Antifouling polyurethanes to fight medical device-related infections

Biofouling is a spontaneous process occurring when a medical device comes in contact with biological fluids. The formation of a conditioning film rich in proteins and cells makes the medical device surfaces more suitable for colonization by bacteria and fungi. For this reason, the reduction of biofouling process is considered a promising approach to prevent medical device-related infections. In this study, to obtain antifouling materials able to hamper microbial adhesion, a series of carboxylated segmented polyurethanes possessing different degrees of hydrophilicity was synthesized. Particularly, the following three madrodiols, polypropylenoxide (PPO), polycaprolactide (PCL) diol and poly-l-lactide (PLA) diol, were employed as the soft phase. In all polymers, methylene bisphenyl diisocyanate and dihydroxymethylpropionic acid were used as the hard phase.

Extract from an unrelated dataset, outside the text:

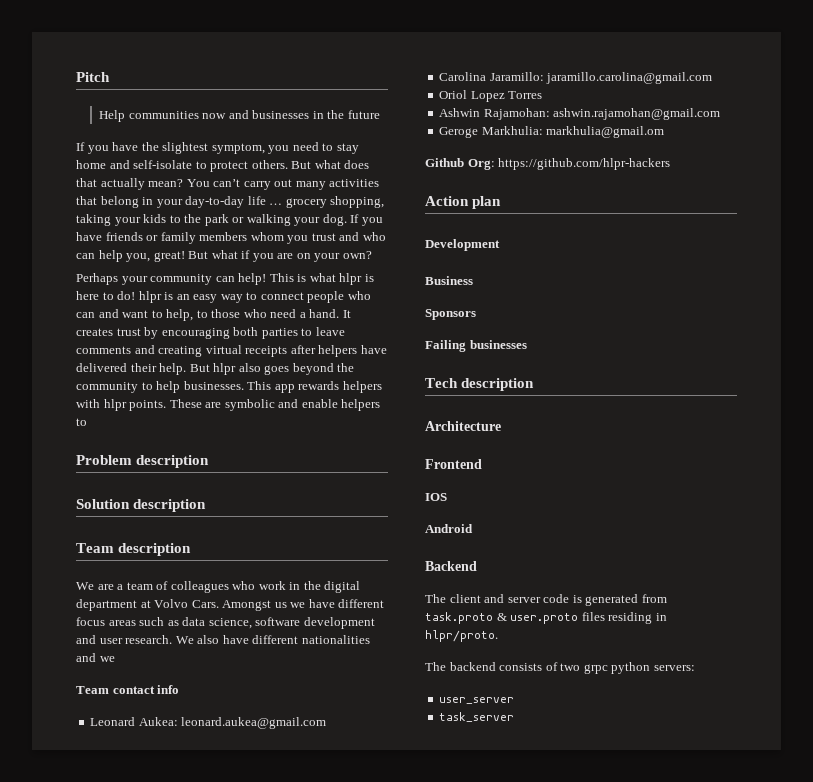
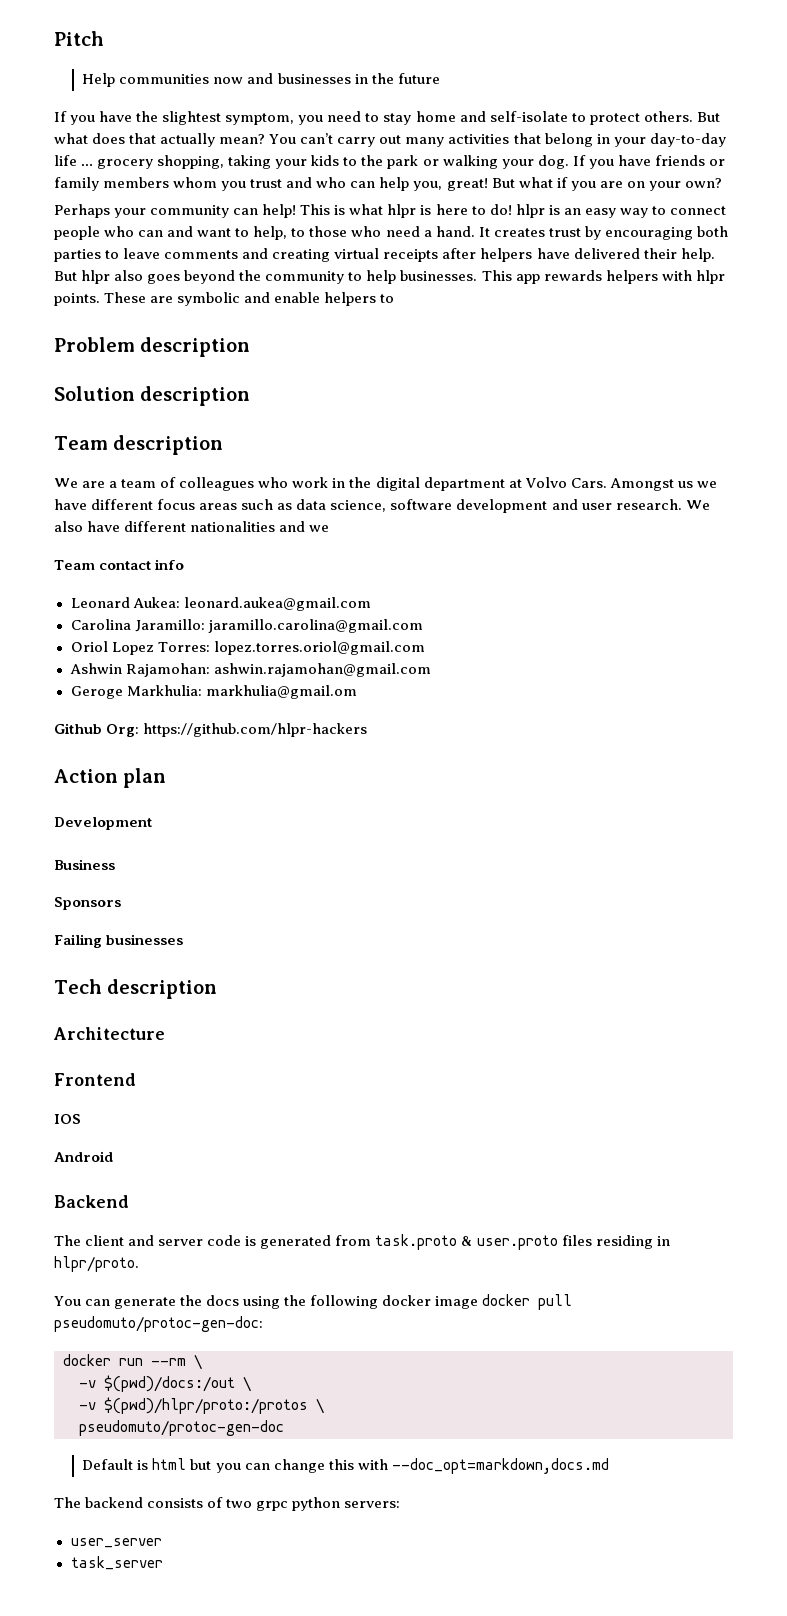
[508,91,543,99] Torres -> [157,641,425,655] Torres: lopez.torres.oriol@gmail.com
(498, 636) none -> [54,1294,573,1310] [54,1316,263,1332] [63,1354,202,1370] [79,1375,251,1392] [79,1397,324,1414] [79,1420,284,1436] [82,1458,609,1474] // You can generate the docs using the following docker image docker pull pseudomuto/protoc-gen-doc: // docker run --rm \ // -v $(pwd)/docs:/out \ // -v $(pwd)/hlpr/proto:/protos \ // pseudomuto/protoc-gen-doc // Default is html but you can change this with --doc_opt=markdown,docs.md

Tests of microbial adhesion evidenced as the polymers containing a polar soft phase (PCL or PLA) were able to significantly reduce the adhesion of Staphylococcus epidermidis with respect to the PPO containing polymer. In particular, 2 and 4 log-reductions of bacterial adhesion were obtained for the PCL- and PLA-containing polyurethanes, respectively. The better antifouling properties of the PLA-containing polyurethane were shown to be related, not only to polymer hydrophilicity, but also to its good degree of hard/soft phase segregation that presumably caused the formation of large hydrophilic domains on the polymer surface. The approach pursued in this work is particularly interesting since the developed polymers are intrinsically able to hinder microbial adhesion without the release of antimicrobial agents from the device surface.